Detected change data
*-*-*
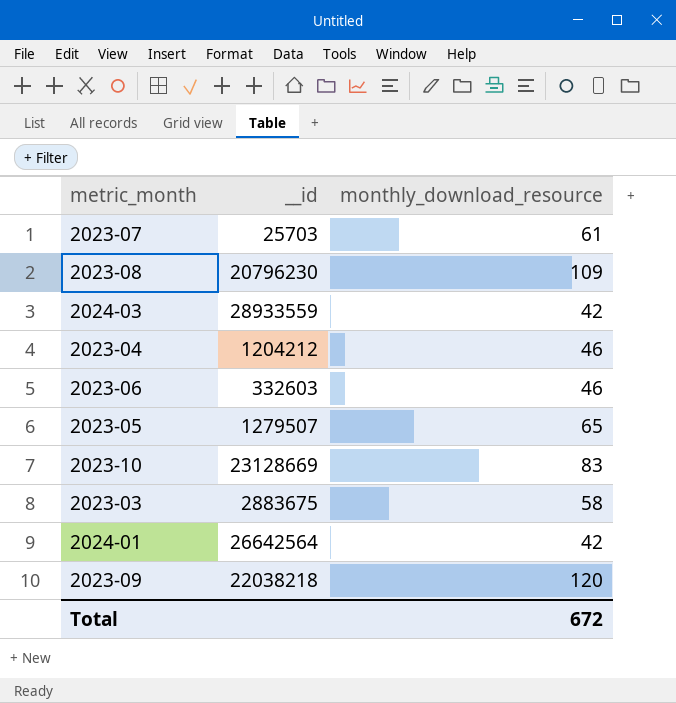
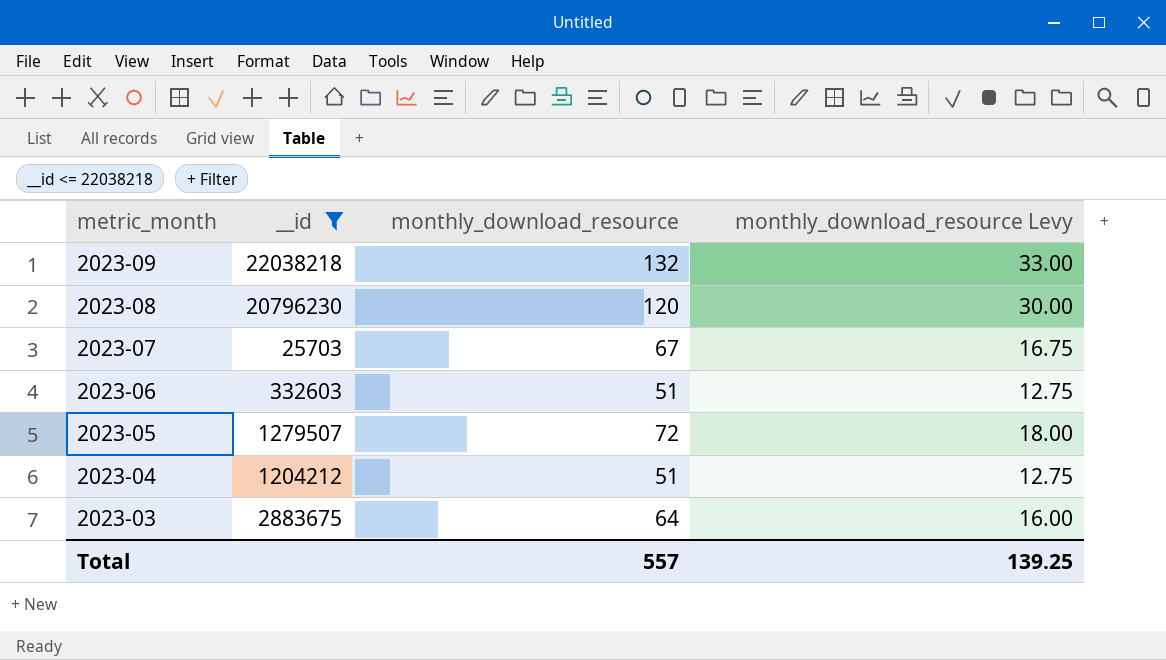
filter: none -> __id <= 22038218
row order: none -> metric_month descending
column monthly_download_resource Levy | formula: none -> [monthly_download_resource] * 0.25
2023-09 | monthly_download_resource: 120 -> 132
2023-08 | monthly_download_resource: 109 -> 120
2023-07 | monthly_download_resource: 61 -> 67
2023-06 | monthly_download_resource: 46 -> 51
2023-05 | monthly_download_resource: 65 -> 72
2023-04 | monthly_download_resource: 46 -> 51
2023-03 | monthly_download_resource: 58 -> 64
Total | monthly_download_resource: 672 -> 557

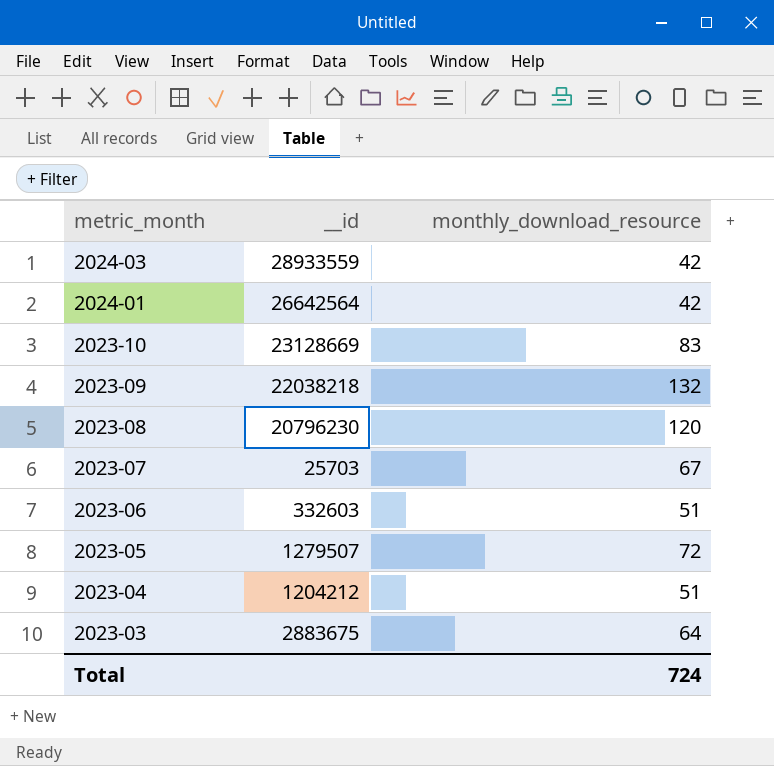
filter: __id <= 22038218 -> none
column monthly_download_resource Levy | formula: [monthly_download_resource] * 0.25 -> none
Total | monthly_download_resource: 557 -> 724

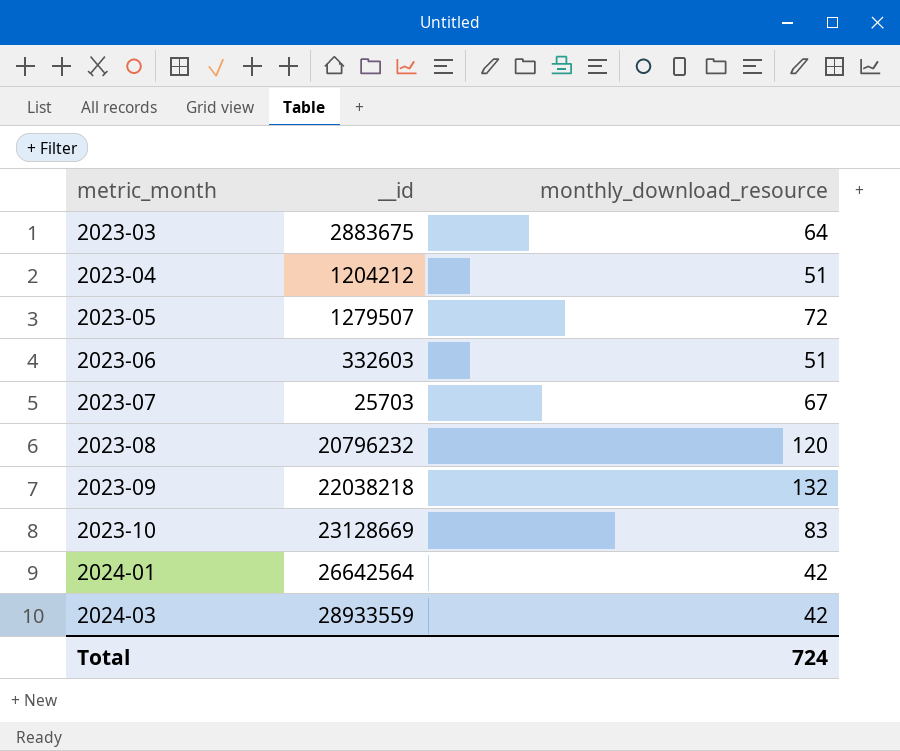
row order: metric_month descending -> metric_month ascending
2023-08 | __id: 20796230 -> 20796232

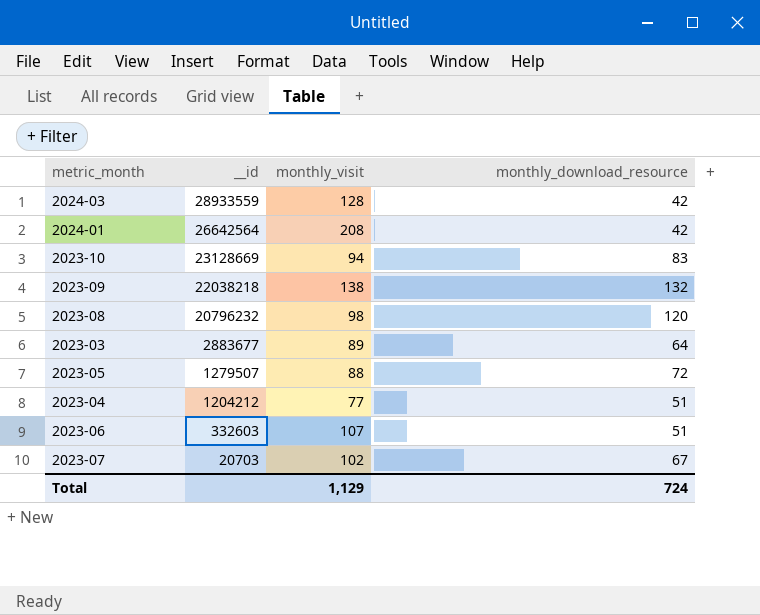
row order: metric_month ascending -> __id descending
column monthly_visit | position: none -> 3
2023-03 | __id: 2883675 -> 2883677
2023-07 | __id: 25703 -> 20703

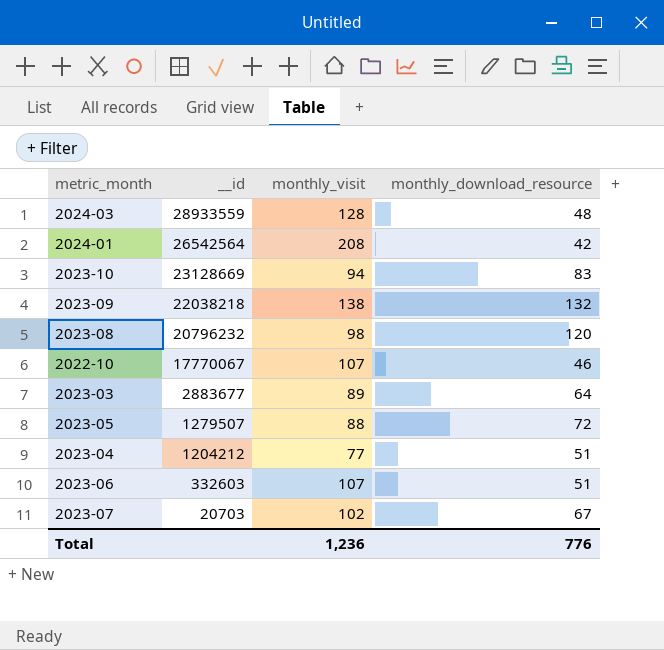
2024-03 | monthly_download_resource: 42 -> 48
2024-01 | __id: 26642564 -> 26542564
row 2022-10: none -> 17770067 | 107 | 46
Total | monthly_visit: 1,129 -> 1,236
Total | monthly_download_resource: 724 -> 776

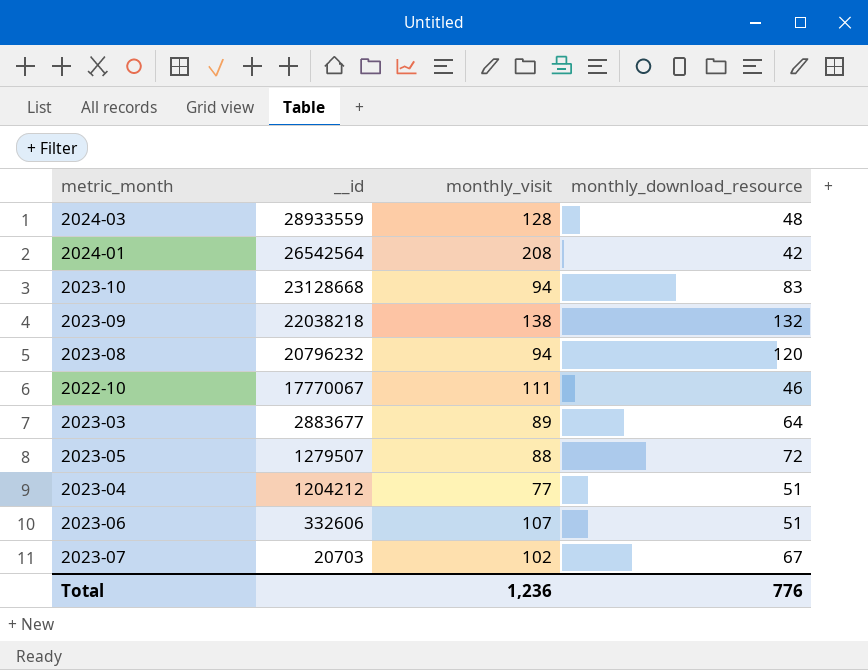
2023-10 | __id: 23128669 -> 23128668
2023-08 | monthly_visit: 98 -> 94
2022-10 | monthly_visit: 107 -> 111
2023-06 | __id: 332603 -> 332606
*-*-*
What the task requires:
Wherever the string "descending" occurs in the data, copy the line that holds it.

Answer space:
row order: none -> metric_month descending
row order: metric_month descending -> metric_month ascending
row order: metric_month ascending -> __id descending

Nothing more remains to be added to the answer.